In the early hours of 13 May, the 10th Panzer Division slipped into position upstream to the north-east of Sedan, ready to strike at its designated crossing point near the town of Wadelincourt. Downstream, the 2nd Panzer Division moved into position to cross at Donchery. The 1st Panzer Division prepared to strike at the Gaulier bridgehead, near Floing, in the centre of Sedan's tactical front. It was on the northern bend of the Sedan-Meuse loop between Gaulier and Wadelincourt that the Luftwaffe was to make its maximum effort. To supplement his air support, Guderian stripped most of his panzer divisions of their artillery, which he then positioned directly opposite Gaulier. However, the artillery regiments lacked ammunition. A sustained and damaging bombardment was impossible. The Luftwaffe was going to have to do most of the work. Guderian reported that his corps had only 141 artillery pieces, against the French 174. To the north and south of Sedan, The French X and French XXXXI Corps (at the artillery fortress at Charleville-Mézières) could also add their artillery and shell Guderian's panzer units as they crossed the bridgeheads. The slow advance of artillery units to the front added to the German numerical inferiority, which was now 1:3. Only in the afternoon did the German artillery make an appearance, but with little effect. The 2nd Panzer Division was forced to attack without artillery support. For these reasons, Guderian had decided the outcome depended on the quality of air support, acting as flying artillery.

===Luftwaffe assault===
Luftflotte 3 and Luftflotte 2 (Albert Kesselring), executed the heaviest air bombardment the world had yet witnessed and the most intense by the Luftwaffe during the war. The Luftwaffe committed two Sturzkampfgeschwader (dive bomber wings) to the assault, flying 300 sorties against French positions, with Sturzkampfgeschwader 77 alone flying 201 sorties.

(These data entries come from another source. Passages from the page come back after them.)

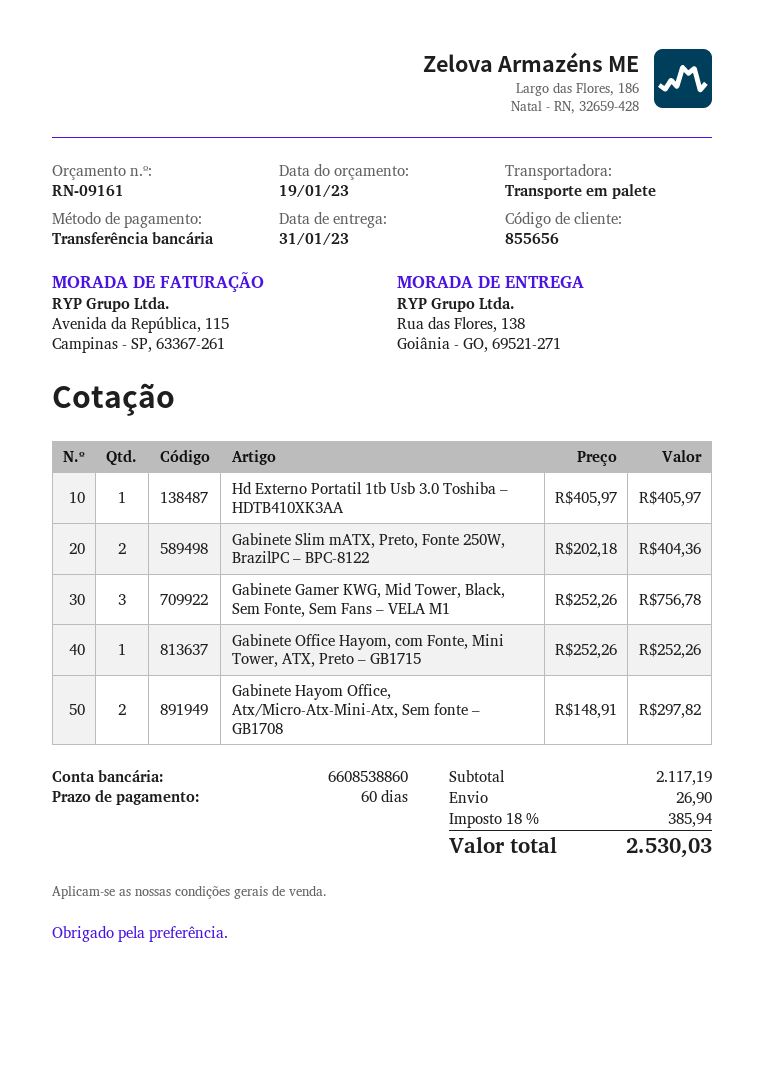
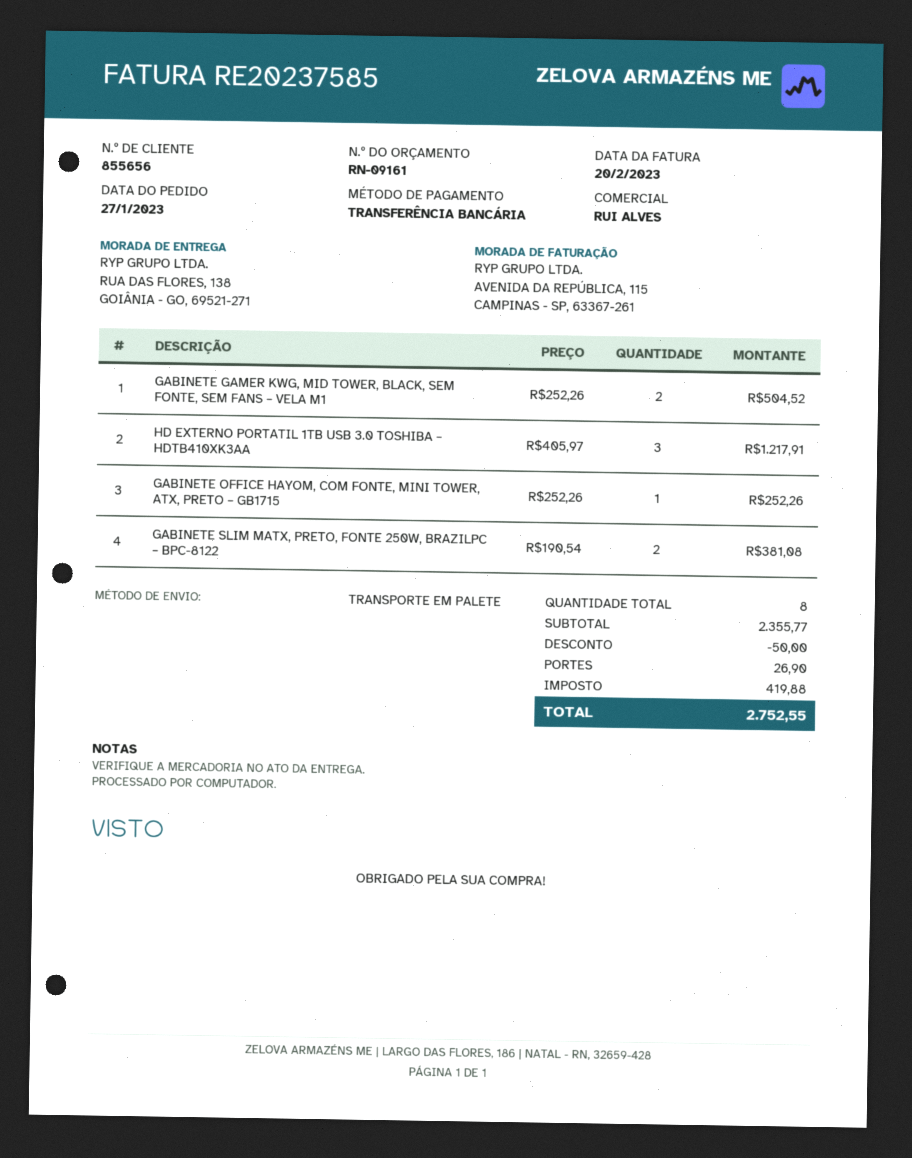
Hd Externo Portatil 1tb Usb 3.0 Toshiba – HDTB410XK3AA: 1 x 405.97 = 405.97 -> 3 x 405.97 = 1217.91
Gabinete Slim mATX, Preto, Fonte 250W, BrazilPC – BPC-8122: 2 x 202.18 = 404.36 -> 2 x 190.54 = 381.08
Gabinete Gamer KWG, Mid Tower, Black, Sem Fonte, Sem Fans – VELA M1: 3 x 252.26 = 756.78 -> 2 x 252.26 = 504.52
Gabinete Hayom Office, Atx/Micro-Atx-Mini-Atx, Sem fonte – GB1708: 2 x 148.91 = 297.82 -> none
subtotal: 2117.19 -> 2355.77
discount: none -> 50.00
tax: 385.94 -> 419.88
total: 2530.03 -> 2752.55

A total of 3,940 sorties were flown by nine Kampfgeschwader (bomber wing) units, often in Gruppe strength.

The aerial assault lasted eight hours, from 08:00-16:00. Loerzer and Richthofen committed two Stuka units to the attack. Loerzer's Ju 87s flew some 180 missions against Sedan's bunkers, whilst Richthofen's managed 90. The nine Kampfgruppen (bomber wings) of II. Fliegerkorps flew 900 missions against the 360 of VIII. Fliegerkorps. VIII. Fliegerkorpss total mission count on the Meuse front was 910 compared to II. Fliegerkorps 1,770 .

The Luftwaffes target was the Marfee heights, which were behind Sedan to the south-west. They contained the fortified artillery positions and dominated the approaches to the strategic and operational depths beyond Sedan and the Meuse. The Luftwaffe was two hours late, but the effort made was considerable. The attacks were made in Gruppe (group) strength and against the line of maximum resistance along the enemy gun line. To restrict enemy movements and communications, German fighters swept the area to cut land-lines and strafe fortifications, with some shooting of radio antennae off command posts. The attacks isolated the forward defence lines. Sturzkampfgeschwader 77 struck first in the morning of 13 May. In just five hours, 500 Ju 87 sorties had been flown. The Luftwaffe cowed the defenders, breaking them psychologically. The gunners, the backbone of the defences, had abandoned their positions by the time the German ground assault began. The cost to the Luftwaffe was just six aircraft, three of them Ju 87s.

The French 55th Infantry Division was not prepared for such an attack. French soldiers commented on the massive psychological effect of the bombardment, in particular the sirens of the Ju 87s. After the war, it was discovered that none of the bunkers had been destroyed by direct hits. Moreover, there were just 56 French casualties. It was the indirect effect that did the damage. The telecommunication cables were destroyed (most having been laid out in the open) through bombing, paralysing the division's communications, and the psychological damage crippled its defensive capacity.

The psychological damage contributed to "the panic of Bulson". At about 19:00 on 13 May, a report by a French artillery observer was passed on incorrectly. There was a rumour that German tanks were approaching the village of Bulson. The false reports spread, and the French 55th Infantry Division deserted their positions. German sources say that the first German tank crossed the Meuse 12 hours later. By the time the error was realised, most of the artillerymen and infantrymen had abandoned their heavy equipment.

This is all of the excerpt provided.